We frequently hear discussion about the possibility that younger generations are going to be poorer than their parents. Many young adults are in entry jobs at ages when their parents were established and having children. Some claim that the baby boom set itself up with good education, good health insurance, good jobs, good job protection, and good pensions, and then supported reduced benefits and guarantees for the younger generation. Politicians and media speculate that public pension programs like the Canada Pension Plan or US Social Security may not be able to support the same benefits for the younger generation. The rising costs of health care are attributed to the ageing population. Questions are raised about public debt being offloaded onto the young, who are already saddled with student loans.

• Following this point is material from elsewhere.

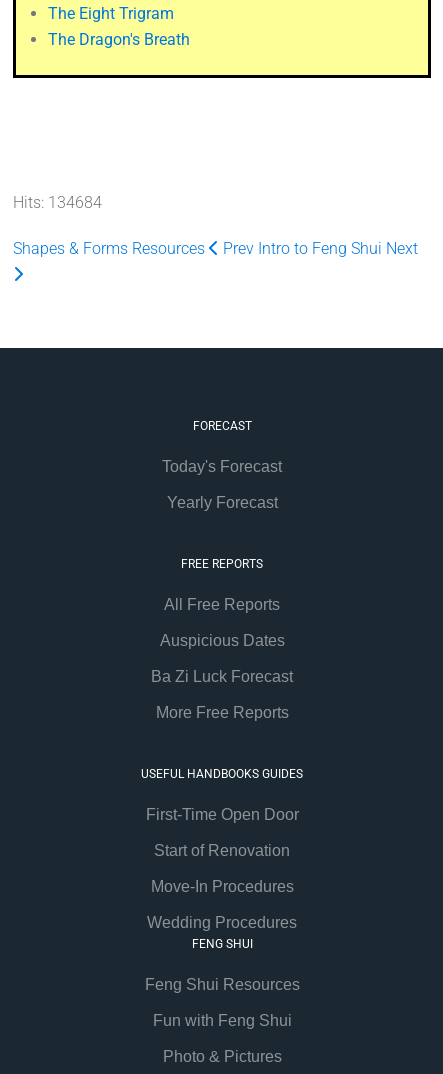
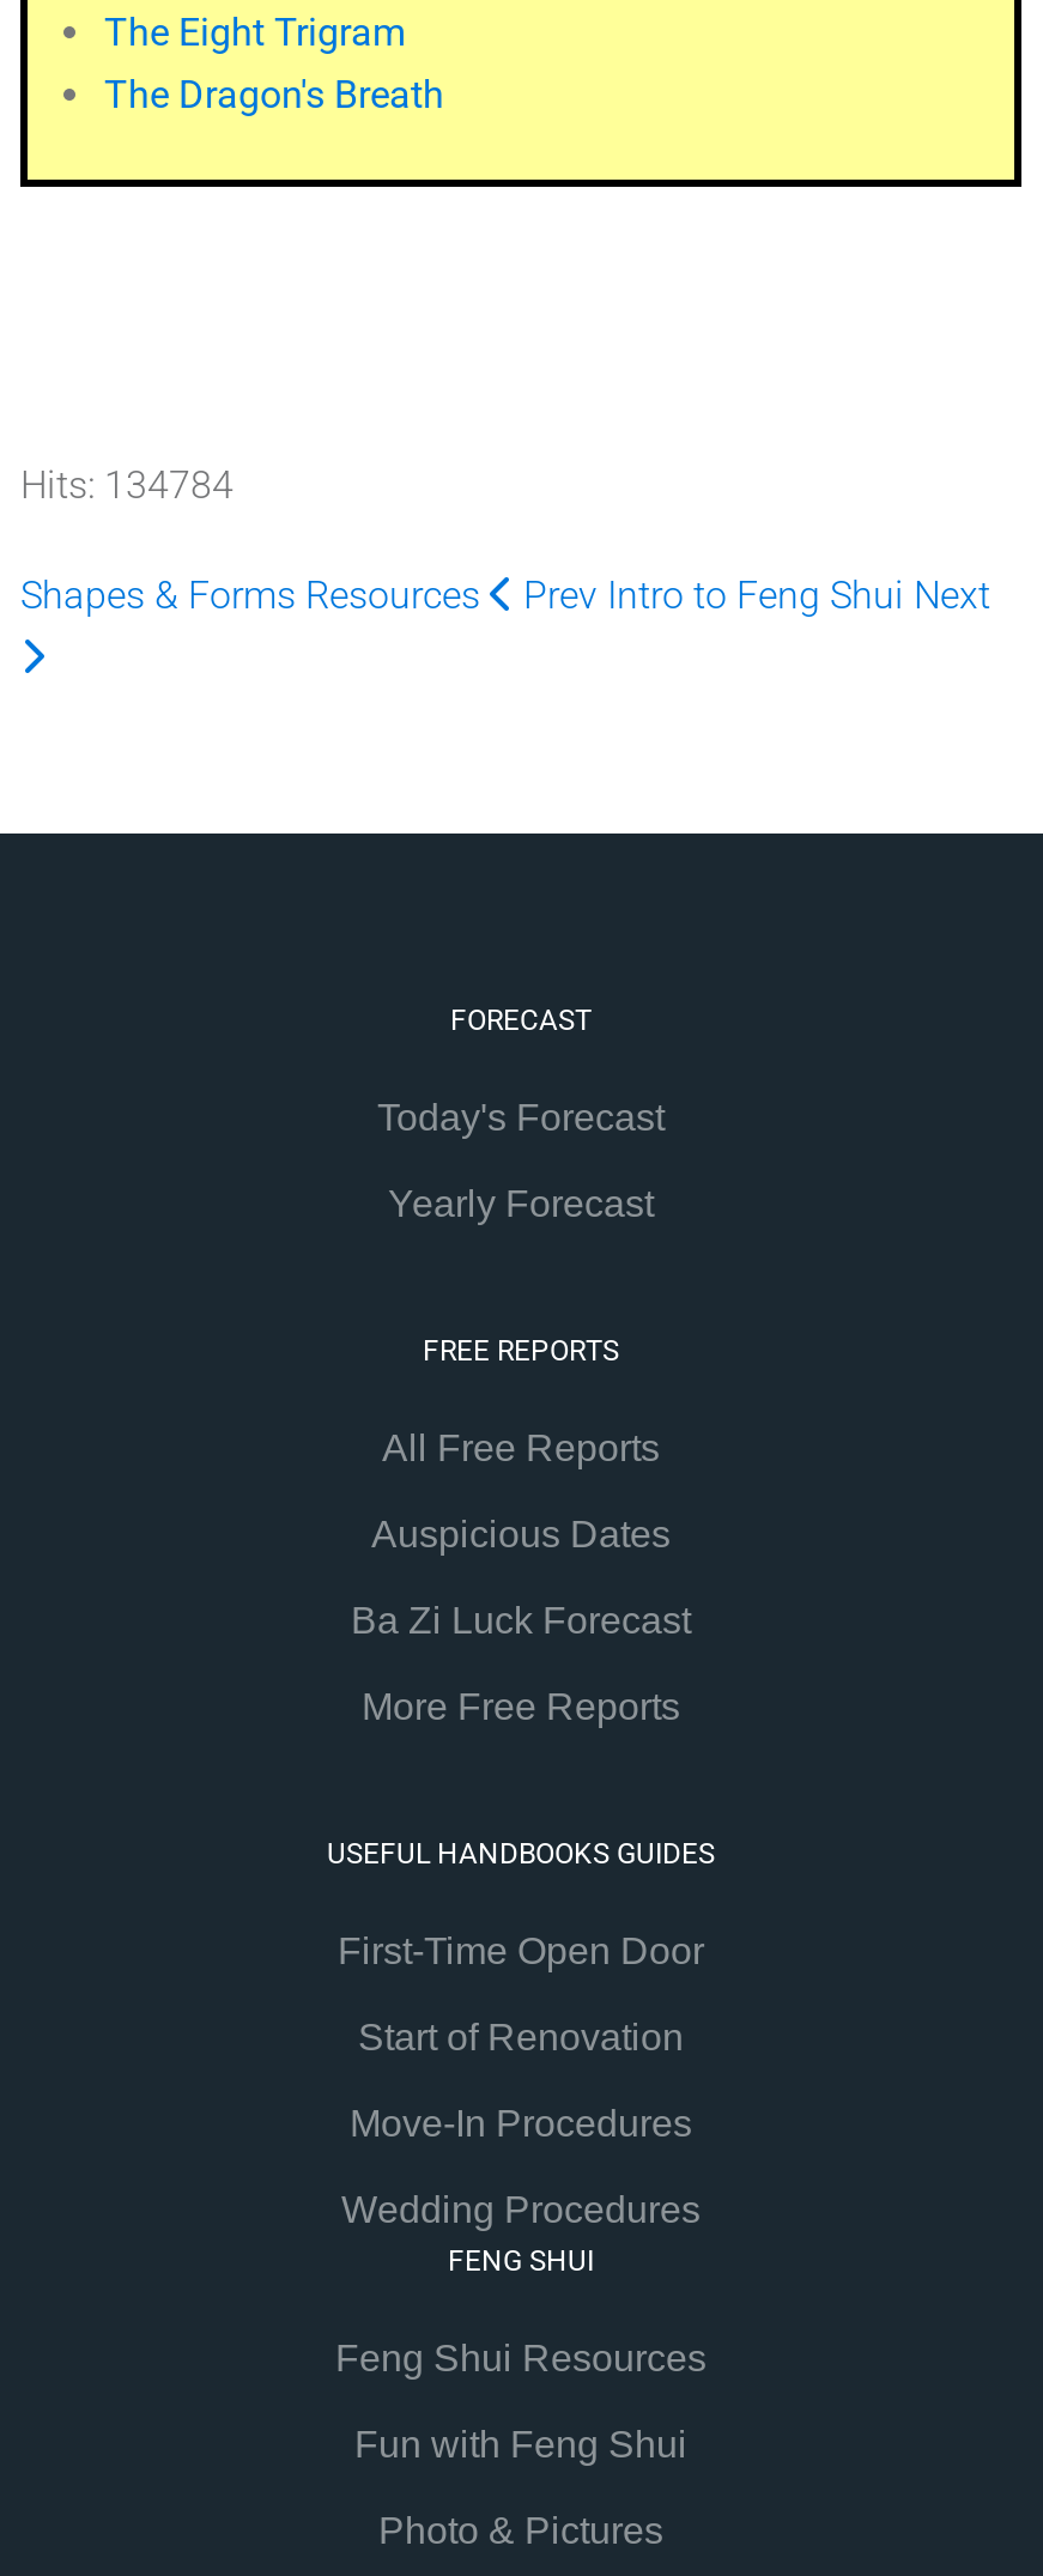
[13,193,102,212] Hits: 134684 -> [20,463,234,508] Hits: 134784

For the most part, these fears tend to be over-stated. The public pension plans are actuarially sound. True, the eligibility age for old age security and for social security has been increased, and the incentives for early retirement in the Canada Pension Plan may be ratcheted back a bit. But despite political posturing about “unsustainable costs,” the increase in life expectancy provides a solid rationale for increasing the retirement age. Increasing years of “senior living” in good health, plus the demand for more education in the job market, mean that a shift to later starts in career jobs, with consequent later retirement, makes sense. And health care costs are increasing due to increasing costs of medical technology, pharmaceuticals and improved services and procedures as well as population ageing. So spending more money on a commodity that we like is not a bad thing. And if we could pay for that by spending less on carcinogenic products, pollution, prisons and wars, it would be a virtuous shift.
Nonetheless, social policy has large and lasting financial impacts, and new research published by the LIS Datacentre shows that it can indeed shift the balance between generations. A study by Louis Chauvel, Luxembourg, and Martin Shroder, Denmark, compares the employment and income experience of mid-20th century birth cohorts with those born about 1975.
(INEQUALITY BETWEEN BIRTH COHORTS OF THE 20TH CENTURY IN WEST GERMANY, FRANCE AND THE US, LIS Working Paper Series No 628, January 2015 http://www.lisdatacentre.org)
The authors begin by acknowledging that coming of age to enter the job market at the point of an economic upswing or downturn, can have a long lasting, even permanent effect on incomes. But then they set out to determine whether an advantaged generation protects itself at the expense of the one to follow. They find little evidence to support that view in Germany or the USA, but their findings for France are quite different. They observe a “dualization” of the welfare state in France (sometimes also called an “insider-outsider” model) wherein strong protection of jobs for the older generation is offset by lower labour standards and higher unemployment and job precarity for the young.
“In this sense, our results for France are alarming; they indicate that older generations have monopolized lucrative positions and social transfers, to the detriment of those born after 1950”. (p 13)
They express the opinion that;
” … while some studies deny generational conflicts in Europe …. our study showed that generations in France have every reason to be in conflict…” (p 13)
Their study shows that the older generation in Germany is only a bit better off than the younger (at similar age points) with the German apprenticeship system given kudos for helping younger people into the tight labour market. In the USA, the younger (1975) generation seems to be sharing in economic growth pretty much the same as their parents.
That doesn’t mean that workers of all ages in the US have benefits and protection similar to those in France. To the contrary, young and older workers in the USA share similar but relatively low levels of social protection. Average wages and incomes in the US are higher than in France, but with much more inequality in the wage structure. Labour productivity in France is not much below that of the USA at about 92% of US levels (oecd-ilibrary.org search labour productivity). However US workers put in many more hours at almost 1800/year than do the French at about 1500/year (oecd-ilibrary.org search hours worked).
In all three countries, increasing education levels and the shift from one to two earner households have had strong positive effects on the household incomes of younger generations.